A Facebook post that went viral sparked allegations of sex trafficking against a phone repair kiosk manager in Springfield, Missouri. Now, the owner of the mall kiosk has spoken out against the allegations, and police say the writer of the Facebook post has refused to cooperate with an investigation into the matter.
The post, written by a Facebook user named Hannah Grace, 20, on Sept. 6, included a close-up photo of an iPhone that had two blue dots illuminated at the top, KY3 reported.
The photo was accompanied by a lengthy caption that explained her experience at the Talk N’ Fix kiosk at the Battlefield Mall in Springfield. In the post, she also accused the employees of being involved in sex trafficking.
According to Grace, she didn’t pay attention to the blue lights on her phone until opening her maps application.
“I opened up my maps for the first time after my phone was returned and there was a dropped pin in some Arab country that I'm totally unfamiliar with,” she wrote. “Within the next few days of me receiving my phone, I kept receiving a notification that my SIM card was unavailable and I would have to restart my entire phone to get it working again.”
She returned to the kiosk, where she claimed she was ignored and told that the blue sensors had always been there. She also claimed that she was followed by a “Caucasian man covered in tattoos” after visiting the kiosk.
“After discussing my situation with a few apple employees, I was consistently told that all of these signs are major indications that my phone was being monitored by somebody,” she wrote.
“I notified the mall security and the university as well filed a police report, and the police took my complaint seriously, pointing out the fact that these men could very well be involved in the underground sex trafficking that has started to become a major issue in Missouri, specifically in college towns like Springfield," she added.
Grace’s post quickly went viral, garnering over 41,000 shares before it was inexplicably removed.
Kiosk owner Zhi Zhou responded to the post, calling the allegations “insane,” “ridiculous” and “out of the blue.”
“I think that it’s our competitors trying to give us bad name,” he said in a phone interview with the Springfield News-Leader. Zhou also took to Facebook to dismiss the allegations.
“We have factory equipment, and our tech is certified and knowledgeable to get the job done quickly and safely!” he wrote. “Anyone who sees this 10 stars rating will get 30% off our store prices! Which is already lower than our competitions. We will win fare [sic] and square! The true story!”

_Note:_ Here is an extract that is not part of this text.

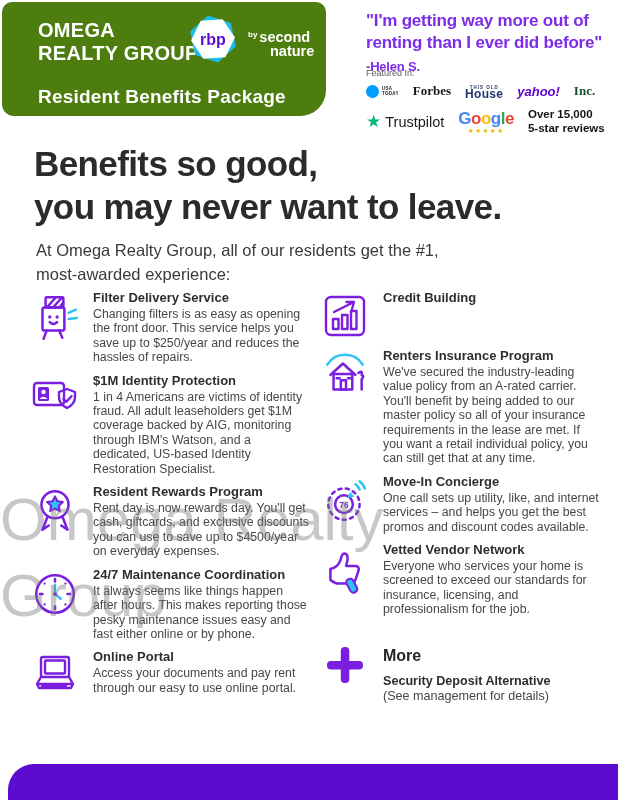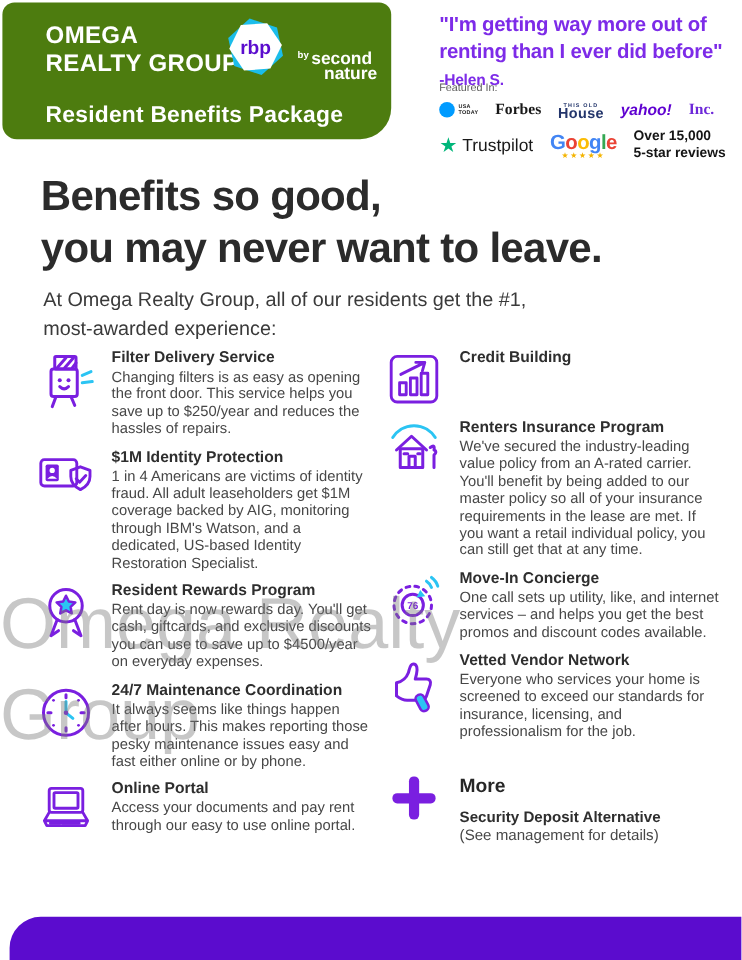"by second" .byline { top: 40px -> 28px }
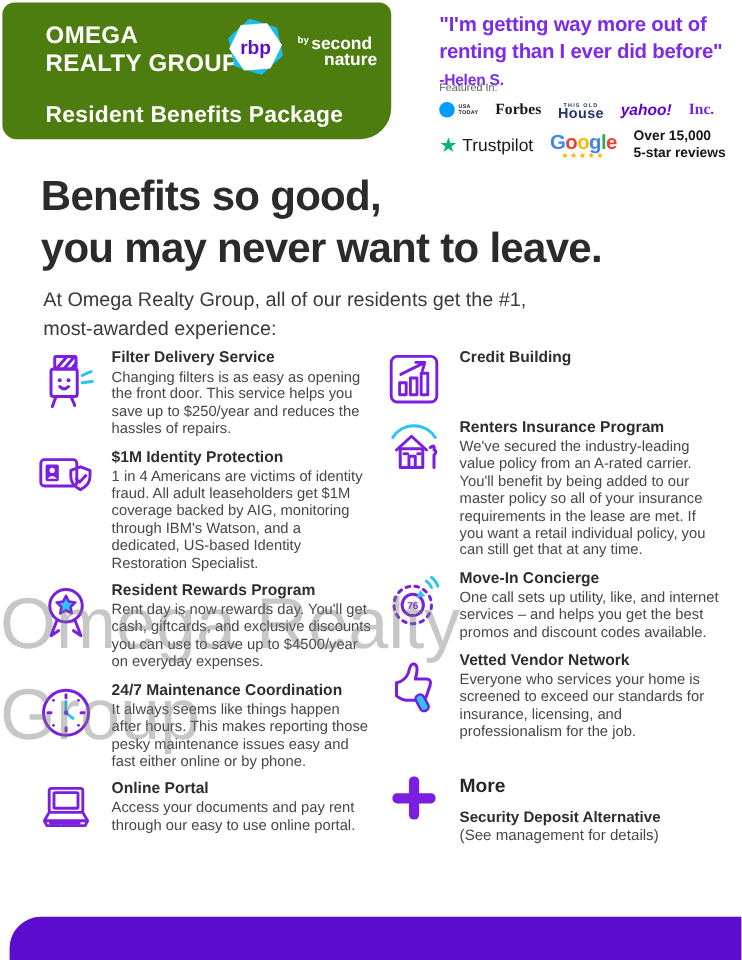"Inc." .inc { color: #6d28d9 -> #14532d }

Zhou maintained that the blue light on the phone was not a tracking device, as Grace claimed, but rather was a proximity sensor — which turns a phone’s screen off when a person is talking into it.
On Tuesday, a police spokesperson said that both Grace and the manager of the kiosk had contacted the department in reference to the Facebook allegation. However, the investigation into the matter is stalled because Grace has refused to cooperate with the investigation and will not turn over evidence to the police, police say. Thus, her case will be suspended.
Zhou says he wants an apology from Grace, according to the Springfield News-Leader.